В два часа пополудни того же дня начальник тюрьмы Гомес де ла Фуенте и два его помощника Хуанито Молинас и Педрос Арранго вошли в кабинет премьер-министра Мартинеса.
— Хочу поздравить вас, — сказал премьер-министр. — Казнь прошла удачно.
— Господин премьер-министр, мы пришли не для того, чтобы принимать ваши поздравления, — сказал начальник тюрьмы. — Мы подаем в отставку. Мартинес в изумлении уставился на них.
— Я… Я не понимаю. В чем?…
— Это вопрос гуманности, ваше превосходительство. Мы только что смотрели, как умирал человек. Возможно, он и заслужил смерть. Но не такую. Это… это бесчеловечно. Я больше не хочу принимать в этом участие. И мои коллеги испытывают те же чувства.
— Может, вам стоит еще подумать? Ваши пенсии…
— Мы должны считаться с нашей совестью.
Начальник тюрьмы де ла Фуенте протянул премьер-министру три листка бумаги.
— Вот наши заявления об отставке.
Поздно вечером того же дня фургон пересек французскую границу и направился к деревушке Бидаш неподалеку от Байонны. Он остановился возле опрятного деревенского домика.

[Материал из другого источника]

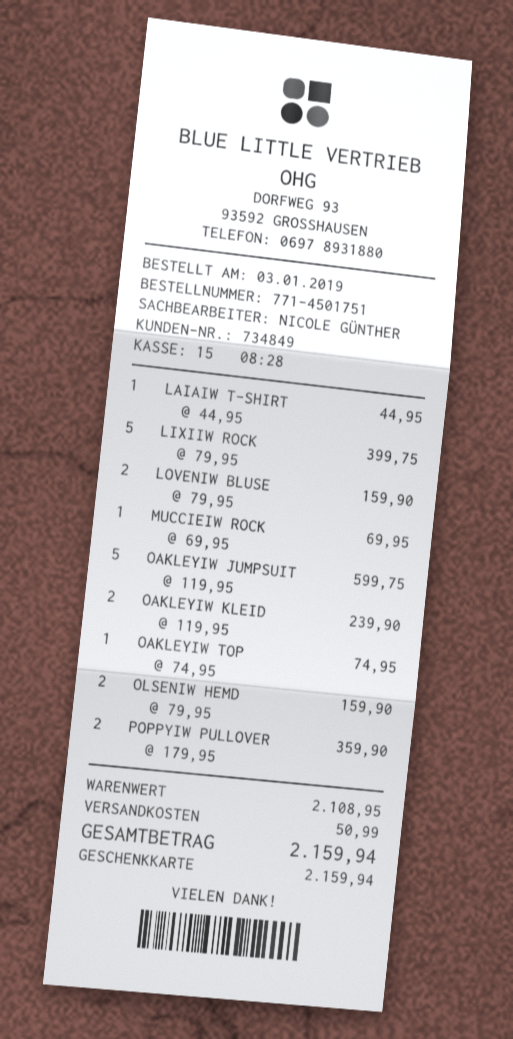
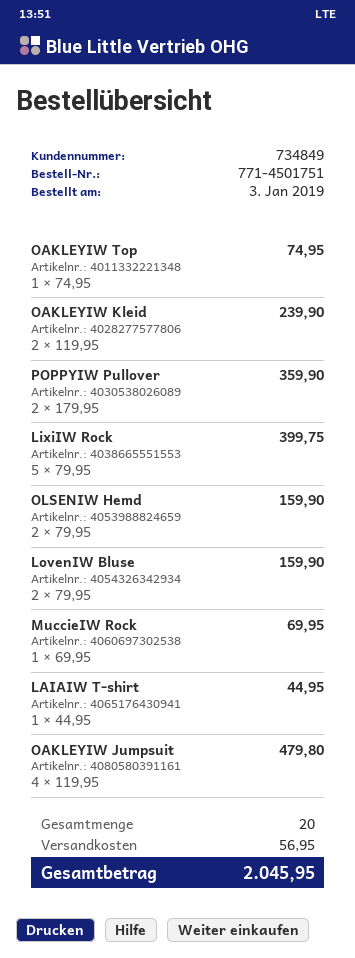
OAKLEYIW JUMPSUIT: 5 x 119.95 = 599.75 -> 4 x 119.95 = 479.80
shipping: 50.99 -> 56.95
total: 2159.94 -> 2045.95

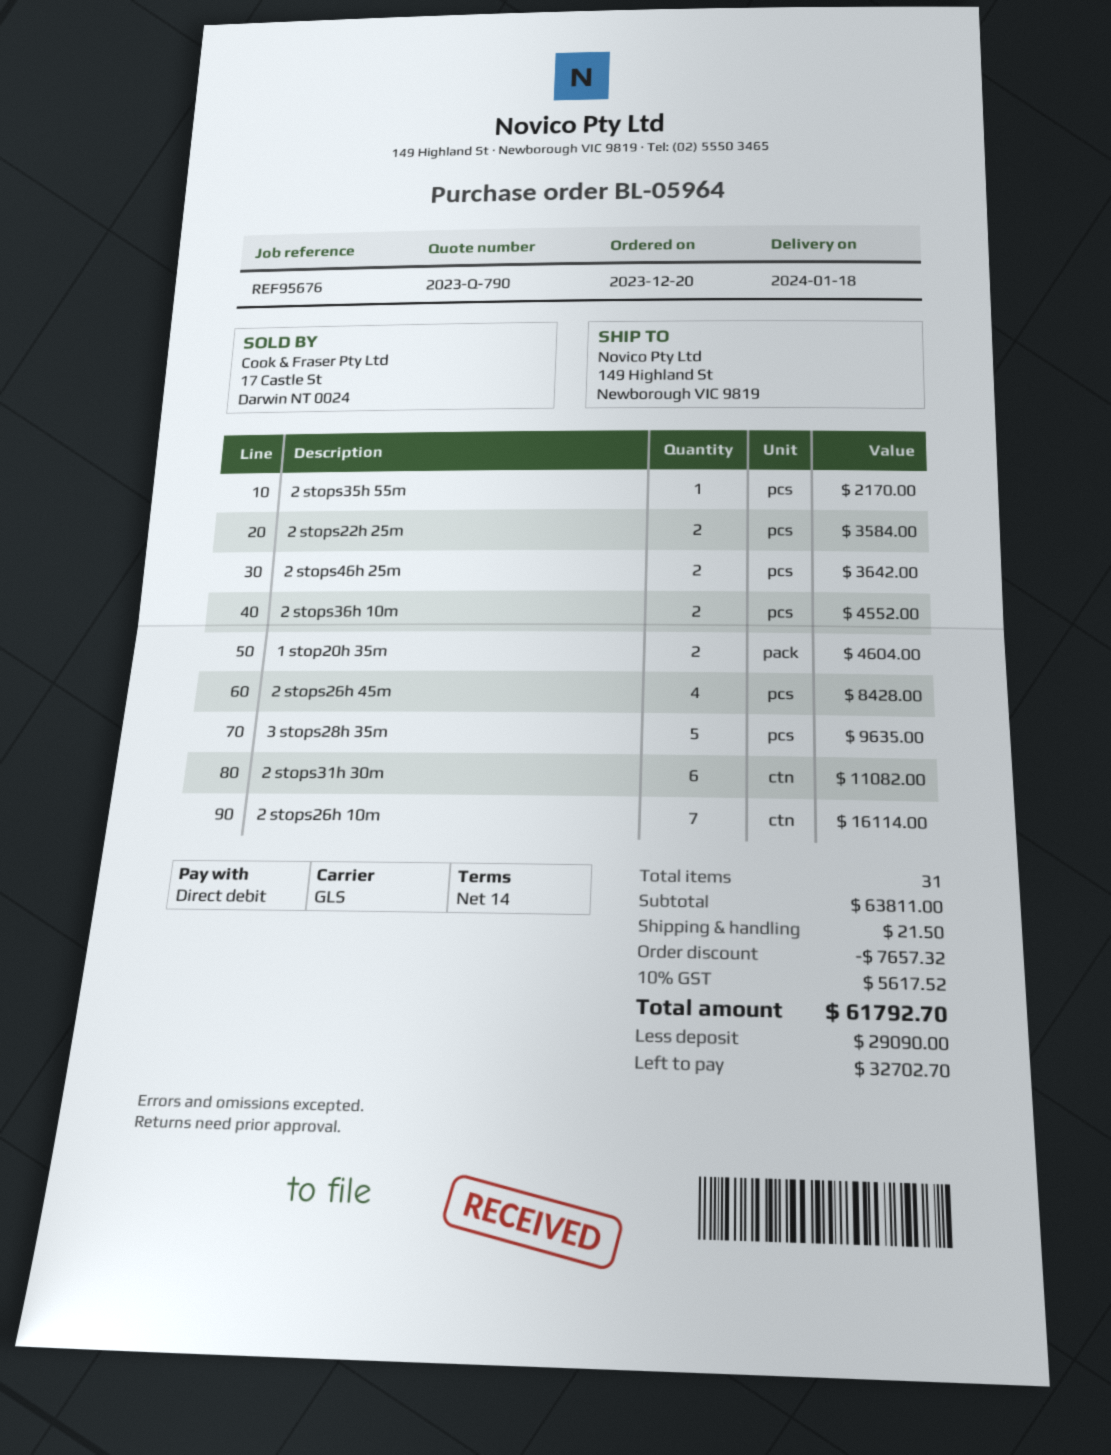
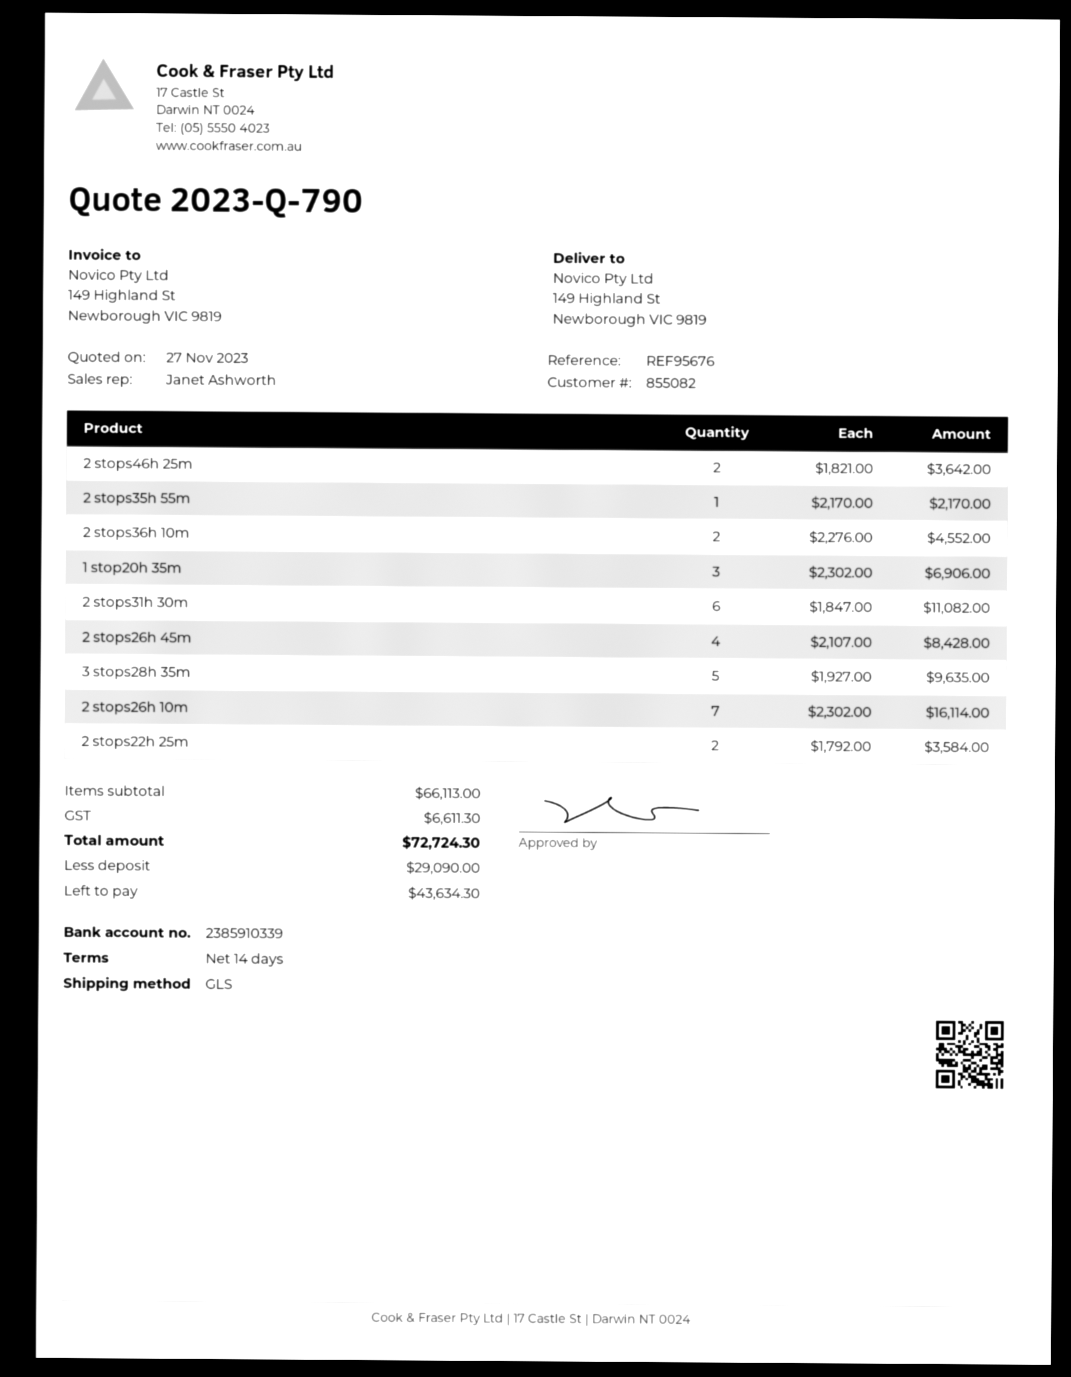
1 stop20h 35m: 2 for 4604.00 -> 3 for 6906.00
subtotal: 63811.00 -> 66113.00
discount: 7657.32 -> none
shipping: 21.50 -> none
tax: 5617.52 -> 6611.30
total: 61792.70 -> 72724.30
balance: 32702.70 -> 43634.30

— Приехали. Давай выгружать тело, пока оно не начало смердеть.
Дверь открыла женщина лет пятидесяти.
— Привезли?
— Да, мадам. Куда вам это… его положить?
— В гостиную, пожалуйста.
— Хорошо, мадам. Я бы не стал долго тянуть с захоронением. Понимаете, о чем я?
Она смотрела, как двое мужчин внесли мешок и положили на пол.
— Спасибо.
— Не за что.
Она немного постояла, глядя на отъезжавший фургон.
Из соседней комнаты вышла еще одна женщина. Подбежав к мешку, она торопливо расстегнула его.